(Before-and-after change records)
▬▬▬

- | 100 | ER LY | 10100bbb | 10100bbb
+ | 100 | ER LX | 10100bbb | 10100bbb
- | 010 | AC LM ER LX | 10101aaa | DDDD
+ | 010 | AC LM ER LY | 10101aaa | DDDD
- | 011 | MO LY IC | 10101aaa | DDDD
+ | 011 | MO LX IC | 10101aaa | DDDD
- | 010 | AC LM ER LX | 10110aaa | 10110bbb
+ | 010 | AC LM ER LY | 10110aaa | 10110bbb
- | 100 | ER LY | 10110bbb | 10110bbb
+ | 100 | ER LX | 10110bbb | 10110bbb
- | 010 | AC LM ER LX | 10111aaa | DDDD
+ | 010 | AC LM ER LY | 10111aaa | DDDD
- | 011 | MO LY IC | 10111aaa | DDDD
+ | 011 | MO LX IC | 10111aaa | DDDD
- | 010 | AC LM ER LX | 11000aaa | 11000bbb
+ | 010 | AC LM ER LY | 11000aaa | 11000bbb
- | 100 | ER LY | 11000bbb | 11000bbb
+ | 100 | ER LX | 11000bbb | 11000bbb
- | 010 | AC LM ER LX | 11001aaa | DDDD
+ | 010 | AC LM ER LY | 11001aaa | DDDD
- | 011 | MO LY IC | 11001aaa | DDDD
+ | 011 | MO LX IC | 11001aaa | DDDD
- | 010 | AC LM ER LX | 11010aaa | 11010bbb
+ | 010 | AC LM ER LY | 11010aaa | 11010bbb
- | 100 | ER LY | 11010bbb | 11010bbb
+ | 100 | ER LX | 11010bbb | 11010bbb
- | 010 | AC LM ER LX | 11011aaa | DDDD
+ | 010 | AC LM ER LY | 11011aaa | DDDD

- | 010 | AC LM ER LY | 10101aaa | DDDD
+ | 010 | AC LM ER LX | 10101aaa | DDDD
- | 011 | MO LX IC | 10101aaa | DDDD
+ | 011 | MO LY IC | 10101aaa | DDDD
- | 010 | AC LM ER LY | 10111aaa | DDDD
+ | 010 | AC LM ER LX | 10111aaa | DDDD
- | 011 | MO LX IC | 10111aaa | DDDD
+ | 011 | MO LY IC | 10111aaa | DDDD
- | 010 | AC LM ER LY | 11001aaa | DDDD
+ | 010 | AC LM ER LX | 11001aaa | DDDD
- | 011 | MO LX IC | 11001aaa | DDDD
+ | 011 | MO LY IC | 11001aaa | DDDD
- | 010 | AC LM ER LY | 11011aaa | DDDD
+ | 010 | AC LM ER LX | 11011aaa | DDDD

▬▬▬

▶ **WORK REQUEST**: All of the data above should be reproduced exactly, with nothing left out.

▶ **FINISHED EXERCISE**:
- | 100 | ER LY | 10100bbb | 10100bbb
+ | 100 | ER LX | 10100bbb | 10100bbb
- | 010 | AC LM ER LX | 10101aaa | DDDD
+ | 010 | AC LM ER LY | 10101aaa | DDDD
- | 011 | MO LY IC | 10101aaa | DDDD
+ | 011 | MO LX IC | 10101aaa | DDDD
- | 010 | AC LM ER LX | 10110aaa | 10110bbb
+ | 010 | AC LM ER LY | 10110aaa | 10110bbb
- | 100 | ER LY | 10110bbb | 10110bbb
+ | 100 | ER LX | 10110bbb | 10110bbb
- | 010 | AC LM ER LX | 10111aaa | DDDD
+ | 010 | AC LM ER LY | 10111aaa | DDDD
- | 011 | MO LY IC | 10111aaa | DDDD
+ | 011 | MO LX IC | 10111aaa | DDDD
- | 010 | AC LM ER LX | 11000aaa | 11000bbb
+ | 010 | AC LM ER LY | 11000aaa | 11000bbb
- | 100 | ER LY | 11000bbb | 11000bbb
+ | 100 | ER LX | 11000bbb | 11000bbb
- | 010 | AC LM ER LX | 11001aaa | DDDD
+ | 010 | AC LM ER LY | 11001aaa | DDDD
- | 011 | MO LY IC | 11001aaa | DDDD
+ | 011 | MO LX IC | 11001aaa | DDDD
- | 010 | AC LM ER LX | 11010aaa | 11010bbb
+ | 010 | AC LM ER LY | 11010aaa | 11010bbb
- | 100 | ER LY | 11010bbb | 11010bbb
+ | 100 | ER LX | 11010bbb | 11010bbb
- | 010 | AC LM ER LX | 11011aaa | DDDD
+ | 010 | AC LM ER LY | 11011aaa | DDDD

- | 010 | AC LM ER LY | 10101aaa | DDDD
+ | 010 | AC LM ER LX | 10101aaa | DDDD
- | 011 | MO LX IC | 10101aaa | DDDD
+ | 011 | MO LY IC | 10101aaa | DDDD
- | 010 | AC LM ER LY | 10111aaa | DDDD
+ | 010 | AC LM ER LX | 10111aaa | DDDD
- | 011 | MO LX IC | 10111aaa | DDDD
+ | 011 | MO LY IC | 10111aaa | DDDD
- | 010 | AC LM ER LY | 11001aaa | DDDD
+ | 010 | AC LM ER LX | 11001aaa | DDDD
- | 011 | MO LX IC | 11001aaa | DDDD
+ | 011 | MO LY IC | 11001aaa | DDDD
- | 010 | AC LM ER LY | 11011aaa | DDDD
+ | 010 | AC LM ER LX | 11011aaa | DDDD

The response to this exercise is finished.